Burns later mocked the movement calling it "sheer humbug" and said, in reference to John Allen's holding an evangelical meeting in his establishment, "I've known Johnny Allen fourteen years and he couldn't be a pious man if he tried ever so hard. You might as well ask a rat to sing like a canary bird as to make a Christian out of that chap." The general public became skeptical of these meetings at the "rat pit", and a public inquiry was made to investigate the relationship between Burns and the missionaries. It was Burns himself, however, that was the first to turn against them. He and the other Water Street dive keepers were angry at having been paid less than half what John Allen had received. One night, during a nightly meeting, he announced to reporters present that "them fellows have been making a pul-pit out of my rat pit and I'm going to purify it after them". Burns gave the signal and his barman began pelting the congregation of "ladies and clergymen" with rats while the regulars taunted the crowd with insults. Burns mandated a nightly show soon afterwards and "referred to his sacrament as one that 'ratified' the meetings". However, the hall operated a few weeks before the police shut the building down.

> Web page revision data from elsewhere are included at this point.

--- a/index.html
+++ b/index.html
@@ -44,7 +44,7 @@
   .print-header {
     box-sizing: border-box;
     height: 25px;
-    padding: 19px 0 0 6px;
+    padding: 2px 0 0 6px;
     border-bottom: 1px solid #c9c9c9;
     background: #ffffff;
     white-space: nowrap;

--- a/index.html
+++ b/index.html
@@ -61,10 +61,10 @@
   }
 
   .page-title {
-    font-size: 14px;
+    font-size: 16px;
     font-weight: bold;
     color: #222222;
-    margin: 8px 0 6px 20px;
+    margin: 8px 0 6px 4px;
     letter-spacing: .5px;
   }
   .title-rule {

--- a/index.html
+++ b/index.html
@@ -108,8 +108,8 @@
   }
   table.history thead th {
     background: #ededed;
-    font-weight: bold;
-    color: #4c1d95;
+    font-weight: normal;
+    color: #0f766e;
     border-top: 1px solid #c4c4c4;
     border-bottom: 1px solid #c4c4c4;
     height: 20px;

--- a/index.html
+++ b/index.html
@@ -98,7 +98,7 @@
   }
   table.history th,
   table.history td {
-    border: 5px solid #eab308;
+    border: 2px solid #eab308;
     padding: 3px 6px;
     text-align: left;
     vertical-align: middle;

Prompted by Henry Bergh, founder of the ASPCA, it was Burns' cruelty to animals that led to the final closing of Sportsman's Hall when it was raided on the night of November 31, 1870. It was recognized at the time as the city's largest dogfighting ring and, that same night, Burns held his last event in the rat pit. He offered 300 rats to be "given away, free of charge, for gentlemen to try their dogs with". It was this advertisement that caught the attention of Bergh and who personally led the raid. Burns and all involved were arrested for violation of an anti-animal cruelty law passed by the New York state legislature four years prior.

===Death===
Though everyone was acquitted at the trial, Burns caught a cold which developed into pneumonia and died on December 19, 1870, shortly before he was to go to trial. The funeral service at his South Brooklyn home was attended by "a motley crowd of young street urchins, grown-up rowdies, hard-faced men, 'sports' and women" who accompanied the funeral procession from Sackett Street to Calvary Cemetery where he was buried. His Water Street establishment was carried on by his son-in-law Richard Toner and the English rat-catcher Jack Jennings, but they closed Burn's infamous "rat pit" and instead turned Sportsman's Hall, or the "Band-Box", into a full-time saloon. His widow later stated her intentions to apply to the common council, or Judge Joseph Dowling, for compensation when police disposed of a cage filled with rats in the East River in a recent raid ordered by Police Commissioner Bergh. She also wanted damages for a bullpup, valued at $100, which was also seized by police during the raid.

Although little of the original structure remains, Sportsman's Hall occupied the land where the Joseph Rose House and Shop, a four-unit luxury apartment house, now lies and is the third oldest house in Manhattan after St. Paul's Chapel and the Morris-Jumel Mansion.

==In popular culture==
Burns was referenced in the historical novels, Play For a Kingdom (1997) by Tom Dyja, A Universal History of Iniquity (2001) by Jorge Luis Borges and Lucky Billy (2008) by John Vernon; his character in the Borges' novel was confused with his son-in-law Jack the Rat, however.